[Material supplied — start]
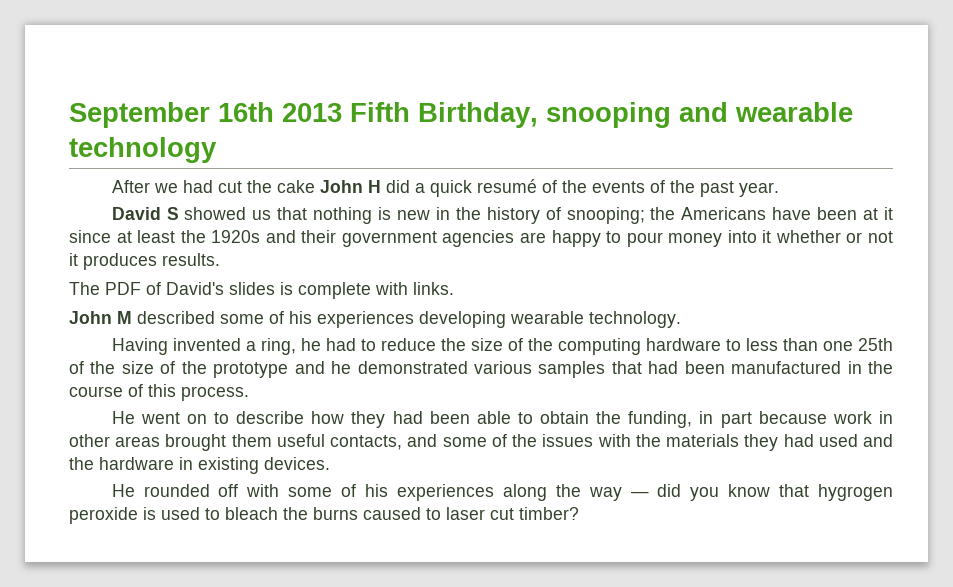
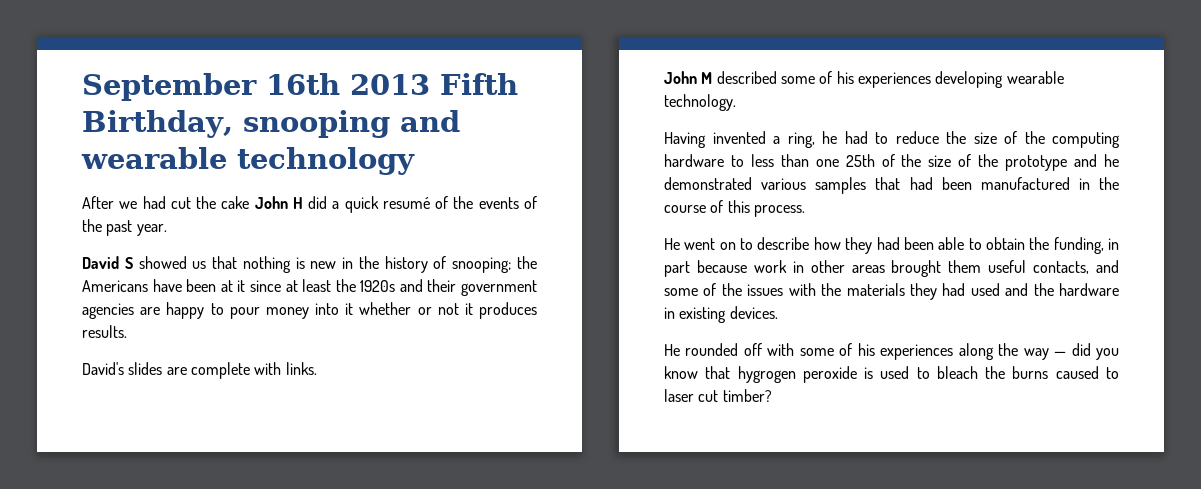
- The PDF of David's slides is complete with links.
+ David's slides are complete with links.

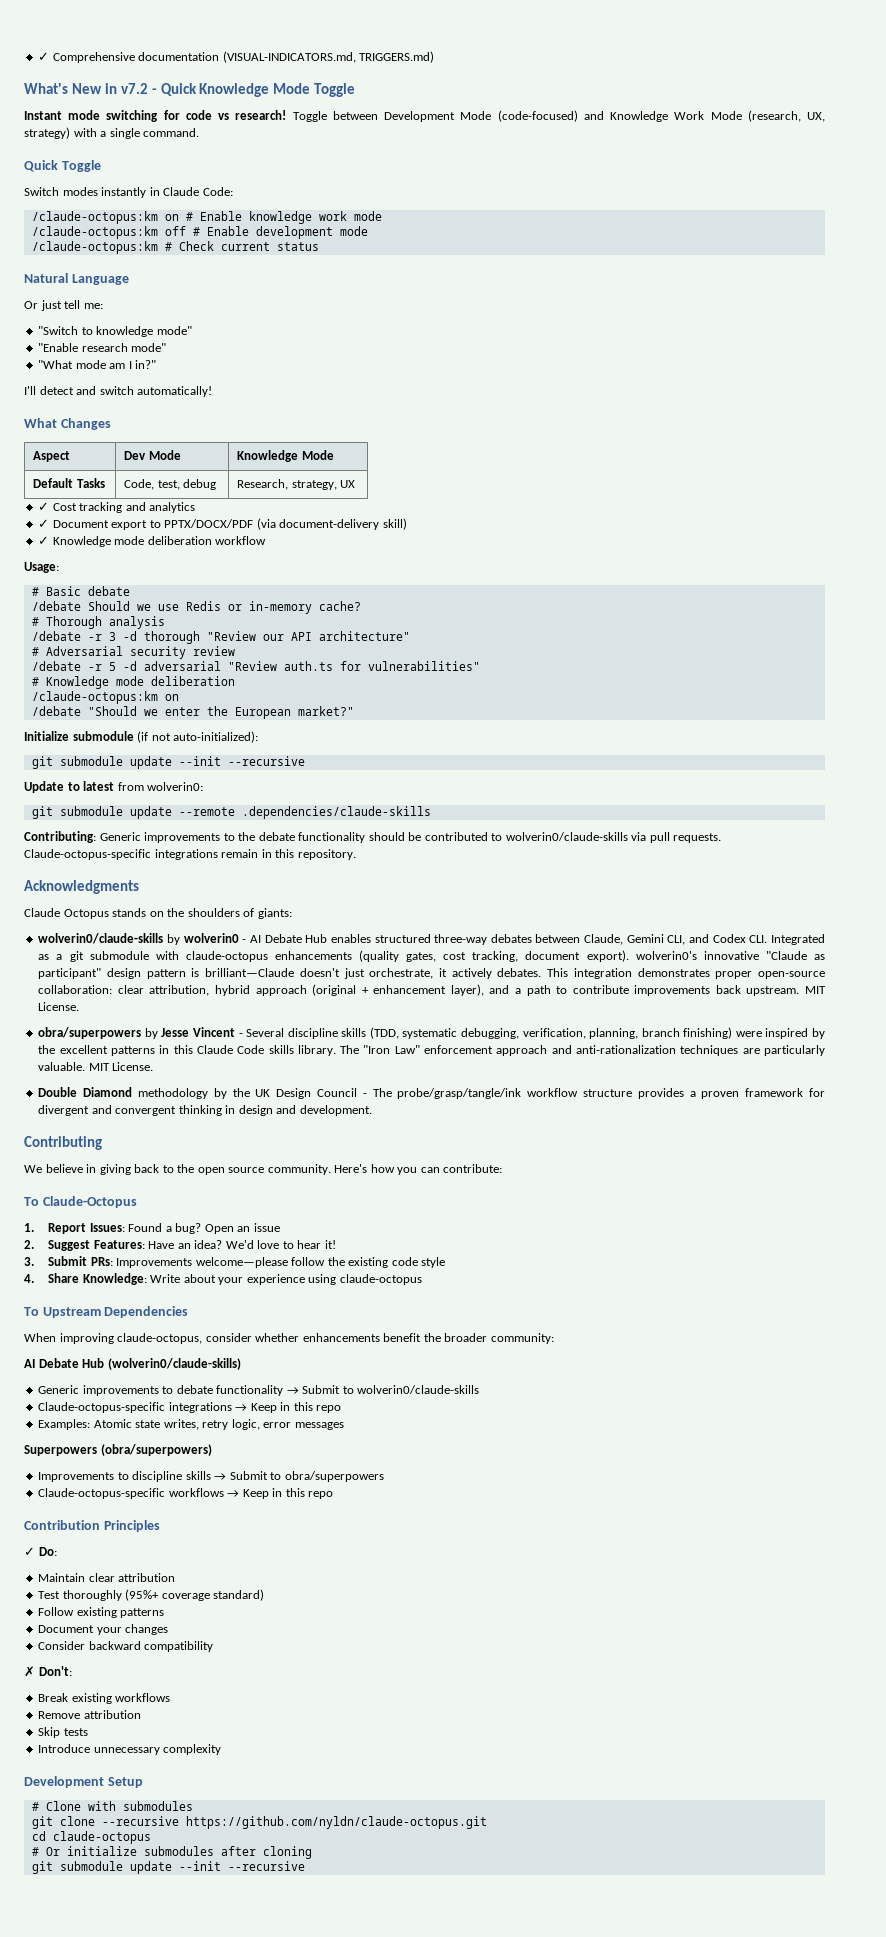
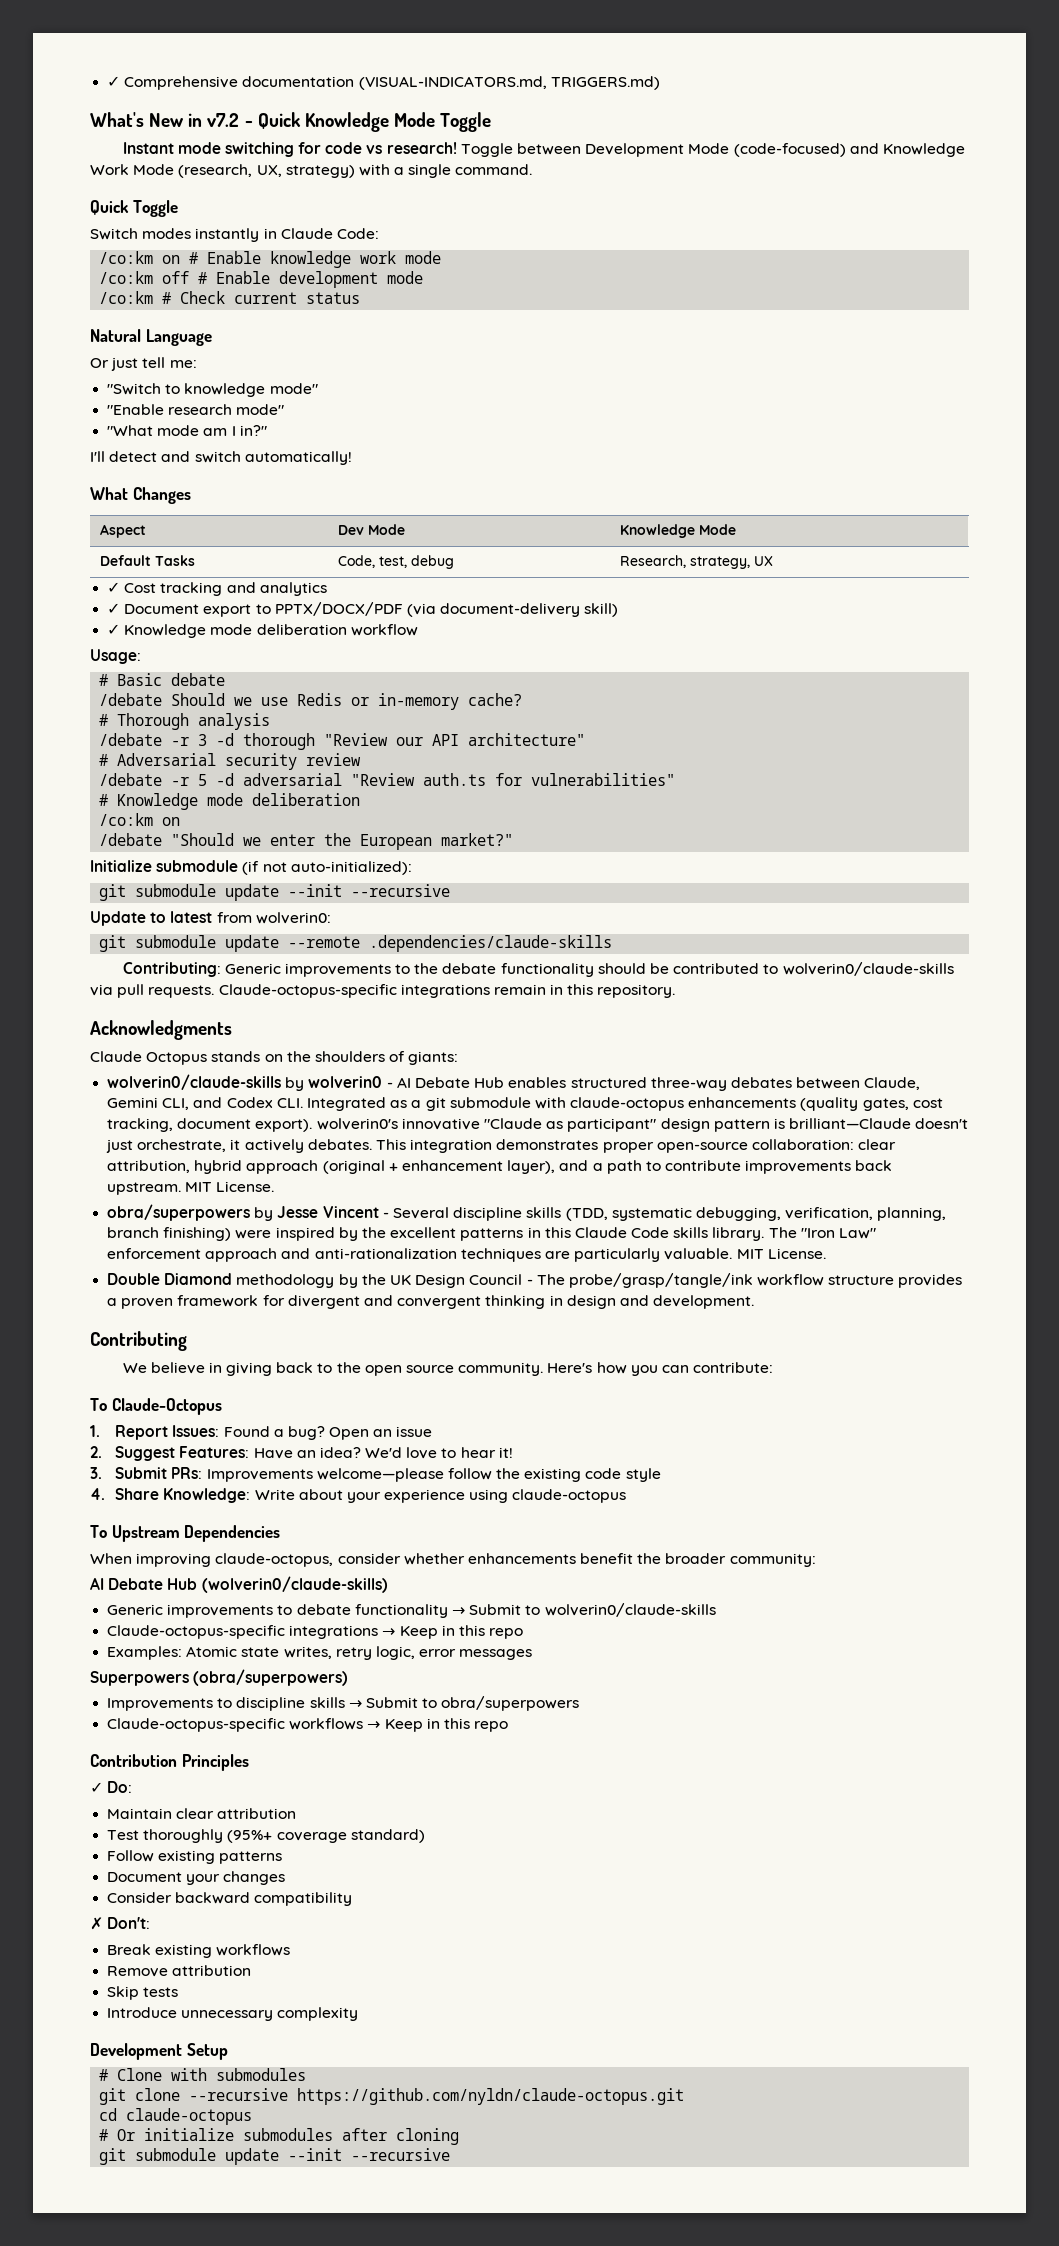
- /claude-octopus:km on # Enable knowledge work mode
+ /co:km on # Enable knowledge work mode
- /claude-octopus:km off # Enable development mode
+ /co:km off # Enable development mode
- /claude-octopus:km # Check current status
+ /co:km # Check current status
  # Knowledge mode deliberation
- /claude-octopus:km on
+ /co:km on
[Material supplied — finish]
- [Your assignment]: Repeat every entry above exactly; images stay out of the copy.

- [Output for this exercise]:
- The PDF of David's slides is complete with links.
+ David's slides are complete with links.

- /claude-octopus:km on # Enable knowledge work mode
+ /co:km on # Enable knowledge work mode
- /claude-octopus:km off # Enable development mode
+ /co:km off # Enable development mode
- /claude-octopus:km # Check current status
+ /co:km # Check current status
  # Knowledge mode deliberation
- /claude-octopus:km on
+ /co:km on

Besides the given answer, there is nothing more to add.